Regex Entity Connector

Valid from v6

This documentation is valid from Datafari v6 onwards.

This documentation is valid from Datafari v6 onwards.

The Regex Entity Connector is used to extract information from the content or metatadas of a document thanks to a regular expression and populate a Solr metadata with the result.

For example, you can use it to extract e-mails, phone numbers, product numbers from documents. You could also extract words coming from a list, and later decide to display them as facets.

How to use it

Add the Regex Entity Connector in the job pipeline in the Connection tab of MCF.

It must be inserted anywhere after the TikaServerRmetaConnector. It needs the document to be transformed in text, otherwise the document contains only binary data.

Then in the Regex Entity configuration tab that appears, fill in as explained below :

Source field: the source from where the regular expression should be extracted. It can be set to “content”, “url”, or any ManifoldCF document field provided by the Repository Connector. Note: these are NOT the Solr index fields.

Associated regular expression: the regular expression used to extract data and fill the metadata. An example is given to retrieve the line in the document containing the word “option“, case insensitive.

Destination field: the metadata (present in the Datafari Solr) to be filled. Some valid metadata are given as example. We do not recommend using these examples, as chances are high that it may collide with another indexing pipeline that may overwrite its value. You could for instance create dedicated fields for your metadata dedicated to regex, for instance regex_phones.

Value if match: if one match or more are found during the extraction and if this optional field is set, then this value will be set in the destination metadata, instead of the raw matches values. This field is optionnal.

Value if no match: if no match is found during the extraction and if this optional field is set, then this value will be set in the destination metadata. This field is optionnal.

Keep only one value: if multiple matches are found during the extraction and if this optional field is set to true, then only the first one will be kept in the destination metadata. This parameter only applies if "Value if match" is empty.

  • The source metadata must be “content”, “url” or any ManifoldCF document field provided by your Repository Connector.

  • The destination metadata must exist in Solr environment (no check done).

  • Depending on your regular expression, several different values may be found in a document, so the metadata receiving the results must be multi-valued, otherwise it will contain the last match found.

  • If the checkbox “Keep only one value” is set to true or if “Value if true” is specified, then only one value will be used.

You can add as many destination metadata, regular expression and source metadata as you want by clicking on the Add button.

Some examples of useful regular expression:

  • Ignore case: (?i)searched_word: retrieves “searched_word” regardless of character case.

  • Retrieve the line containing: .*searched_word.*

  • Search a point: \. “\” is the escape character.

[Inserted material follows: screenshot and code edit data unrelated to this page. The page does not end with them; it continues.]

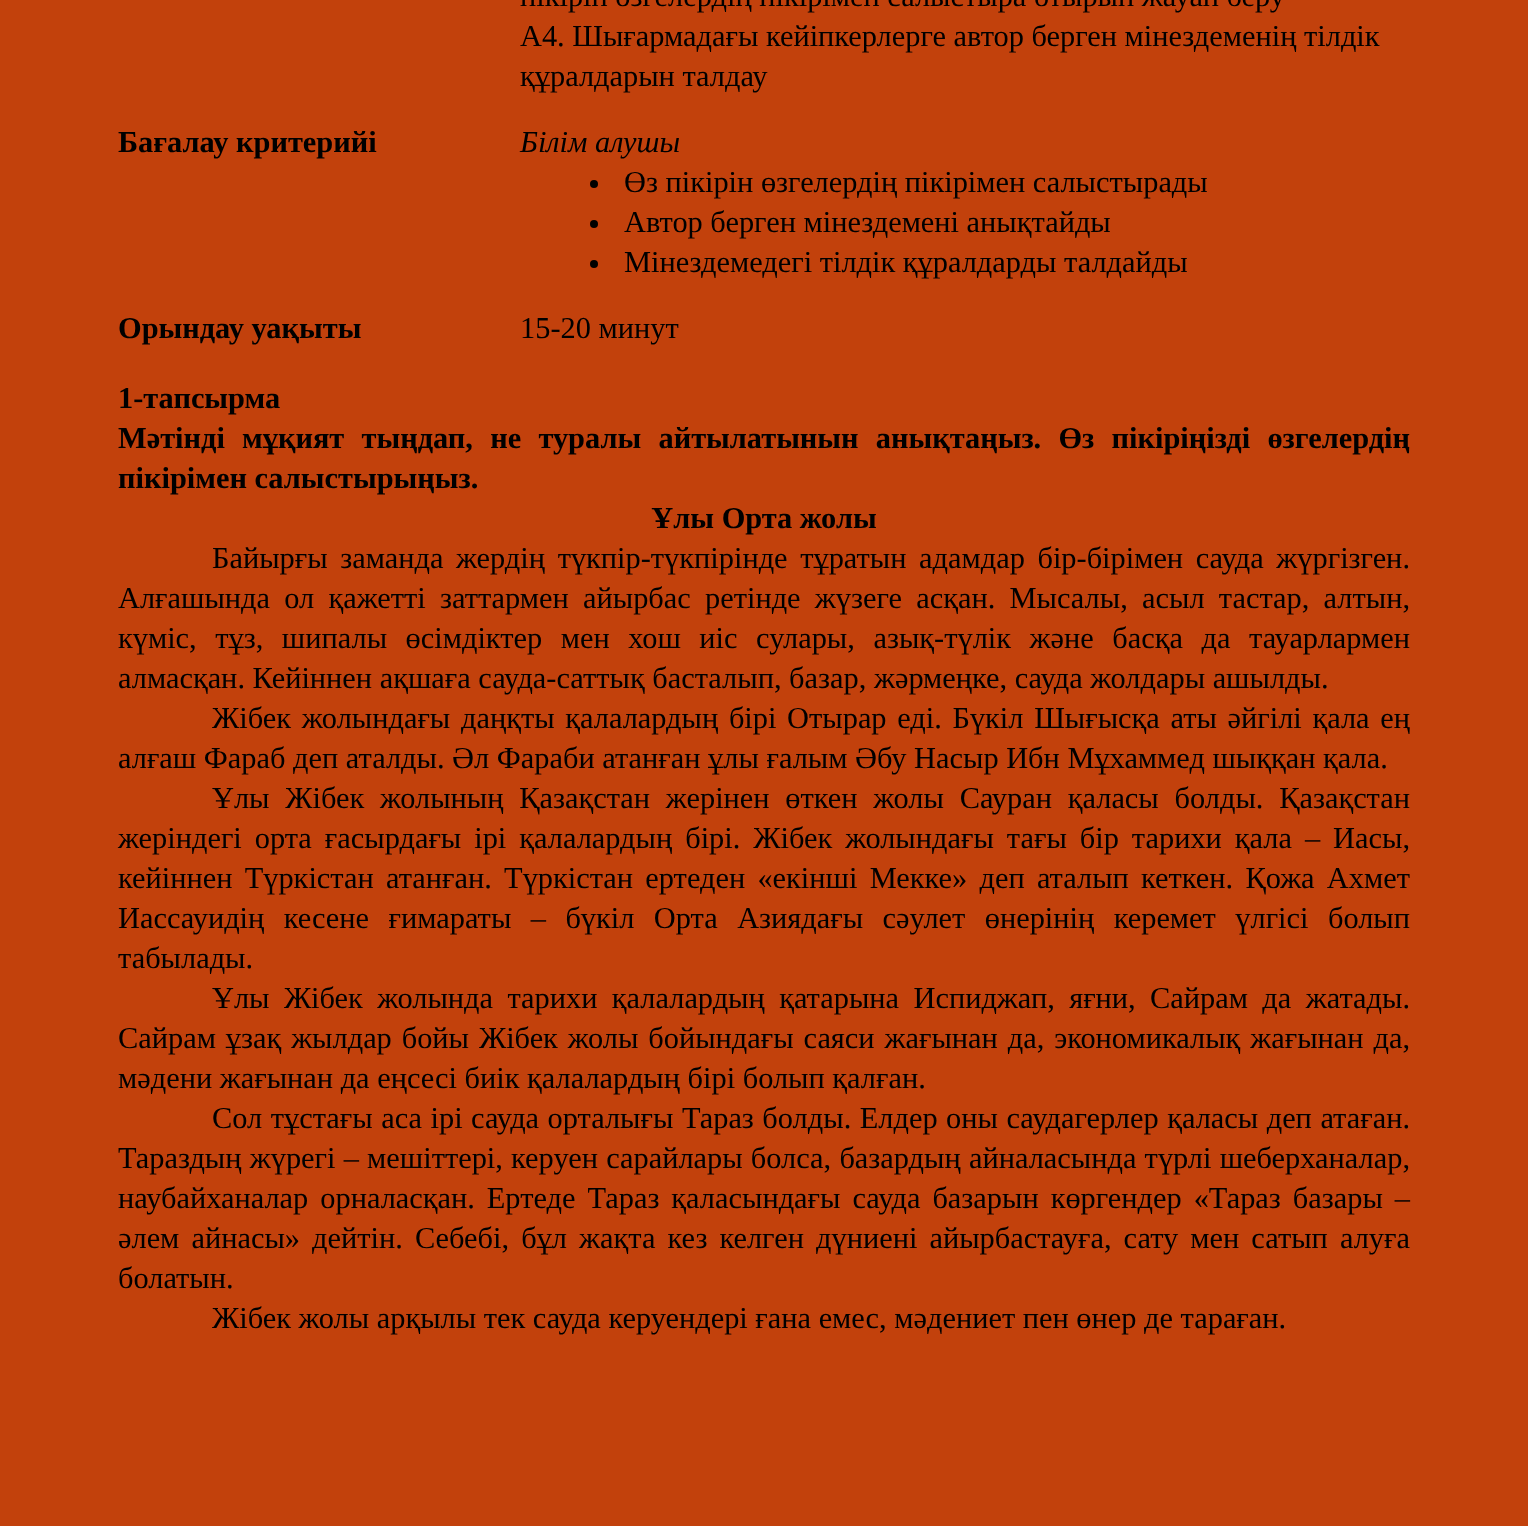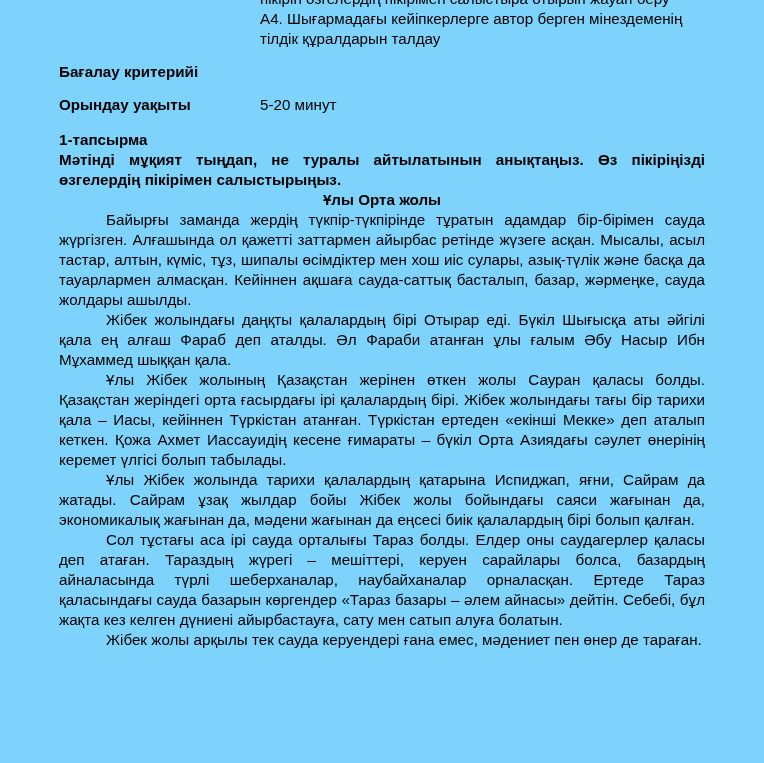"А4. Шығармадағы кейіпкерлерге автор" .page { background: #7dd3fc -> #c2410c; font-family: Liberation Sans, sans-serif -> Liberation Serif, serif }
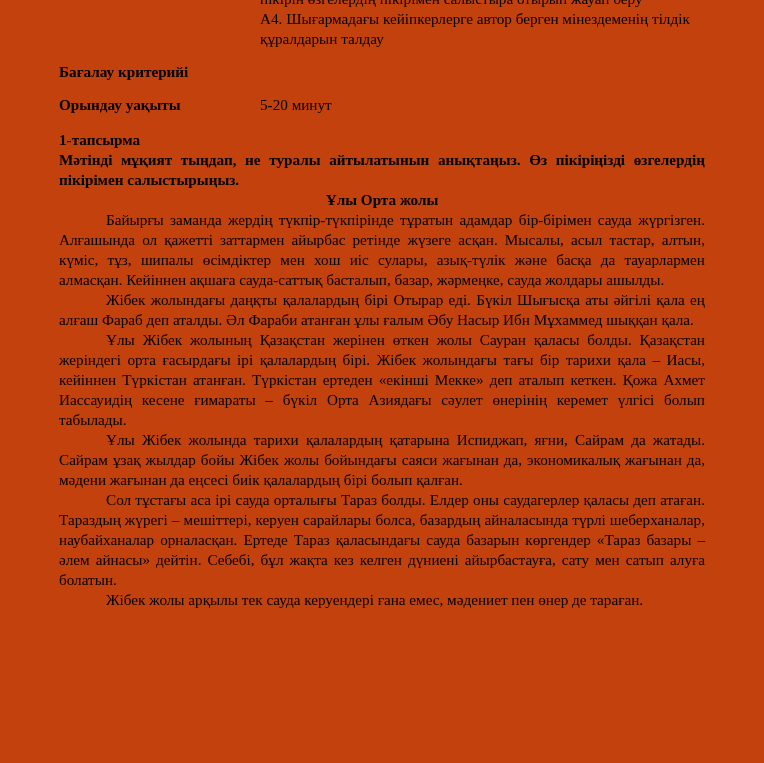"Білім алушы" div.value { html: none -> <div> <div>Білім алушы</div> <ul> <li>Өз пікірін өзгелердің пікірімен салыстырады</li> <li>Автор берген мінездемені анықтайды</li> <li>Мінездемедегі тілдік құралдарды талдайды</li> </ul> </div> }
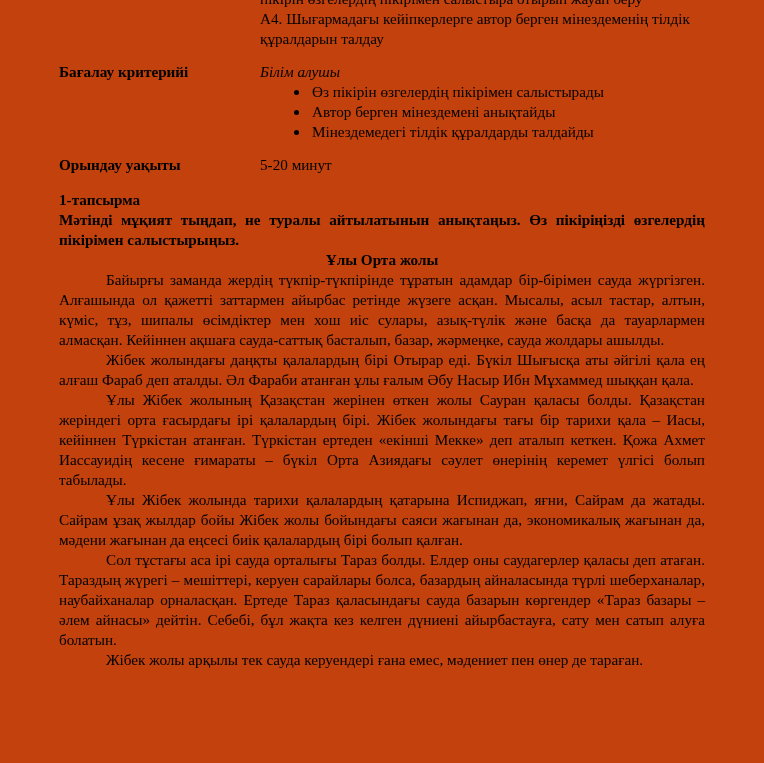"5-20 минут" div.value { text: 5-20 -> 15-20 }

  • Spaces are taken into account, so searching “word1 word2” will search the exact expression in the content.

  • e-mails: ([a-zA-Z0-9_\-\.]+)@([a-zA-Z0-9_\-\.]+)\.([a-zA-Z]{2,5})

  • Phone number: (\+)([\s.\(\)]*\d{1}){8,13}(-)?(\d{1,5})

  • Search “word1” or “word2”: word1|word2.

More examples of regex here : Regex typical use cases

 

Some example of use cases:

With the first line, the crawl will extract all email addresses from content, to store them into the multi-valued field “entity_email”.

The second lines indicates that if the document content contains at least one phone number, the “entity_phone_present” Solr field will be set to “true”. Otherwise, it will be set to “false”.

The third one allow the extraction of the first phone number appearing in the document, and store it into “entity_phone” field. If no phone number is found, this field won’t be added to the document.

Finally, the last line indicates that if a line from the document contains the expression “word”, then it will be added to the multi-valued field “entity_word”. If the expression is not found, then “entity_word” will be set to “No word here”.

Warning! When using a destination field, make sure it exists in Solr, or create it if necessary. It has to be a multivalued field. Note that if you want to use it into facets, it has to be a “String” field.